Real-time data contains a mother lode of information – but until privacy worries are put to rest, that wealth of data will – and probably should -- go untapped, says a Carnegie Mellon professor.
The time has come for a frank discussion, says Tom Mitchell, head of the Machine Learning Department in Carnegie Mellon’s School of Computer Science. At issue: would we want to reap the benefits of correlating data about flu carriers and their location via the GPS in their smartphones? Or would we prefer not to have this information – which could help us avoid getting sick – for the sake of preserving personal privacy? If the massive quantity of data about us in different silos were correlated, we would confront many more morally ambiguous choices, says Mitchell.
“The potential benefits of mining such data range from reducing traffic congestion and pollution, to limiting the spread of disease, to better using public resources such as parks, buses and ambulance services. But risks to privacy from aggregating these data are on a scale that humans have never before faced,” Mitchell wrote in a recent issue of the journal Science.
Congressional hearings might be required to fully air the pros and cons, although some issues will be resolved over time as police and courts review electronic information as evidence, the professor said.
“We need to, as a society, recognize that this is happening and figure out what government policies might be helpful,” said Mitchell.
In some instances, data is being gathered anonymously and the privacy implications are minor. Currently, cell phone carriers can see where phones happen to be across the different cells in a network. Thus, if cars are stuck in traffic, it’s possible to see that many cell phones are in a given cell or series of cells and aren’t moving. Although this kind of data gathering appears to be innocuous from the standpoint of privacy, others are far more ambiguous and possibly troubling.

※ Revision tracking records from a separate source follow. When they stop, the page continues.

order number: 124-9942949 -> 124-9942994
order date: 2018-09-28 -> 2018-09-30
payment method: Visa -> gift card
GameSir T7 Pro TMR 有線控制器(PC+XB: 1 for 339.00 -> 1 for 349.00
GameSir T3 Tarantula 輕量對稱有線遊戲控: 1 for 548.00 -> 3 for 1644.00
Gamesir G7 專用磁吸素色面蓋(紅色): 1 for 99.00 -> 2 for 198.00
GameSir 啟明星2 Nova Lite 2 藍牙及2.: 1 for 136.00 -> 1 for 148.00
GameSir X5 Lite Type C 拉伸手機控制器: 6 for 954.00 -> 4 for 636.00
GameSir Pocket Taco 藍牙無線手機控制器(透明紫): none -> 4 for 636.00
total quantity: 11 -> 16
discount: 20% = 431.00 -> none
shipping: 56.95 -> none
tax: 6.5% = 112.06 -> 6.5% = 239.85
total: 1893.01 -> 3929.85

The Google Flu Trends Website publishes statistics related to queries about flu-related topics. The results map very closely to statistics compiled by the Center for Disease Control in Atlanta. However, the Google information is available more or less instantaneously, while the CDC takes longer to compile its data. “They can predict the CDC report a week before it’s published,” said Mitchell.
If contagious disease information were to be correlated
with cellular phone or GPS location data, it would be possible to know where
infectious persons might be. It would therefore also be possible to call
persons who might be near infectious persons and warn them. While such an
application of technology might help stop the spread of a pandemic, it would
also call into use perhaps more information about us than we would be comfortable
sharing.
In some
cases, technology might be enlisted to preserve anonymity. For example, data
could be mined from many different organizations but not aggregated into a
central repository without first being encrypted to protect the privacy of individuals,
Mitchell pointed out.
But the thorny ethical questions that are beginning to present themselves are not likely to be answered overnight. “It will take a while,” said the professor, adding, “The public has to recognize this is a trend and that it is a big deal. There is a lot of data out there about us and there is a lot of good or bad that can be done with it.”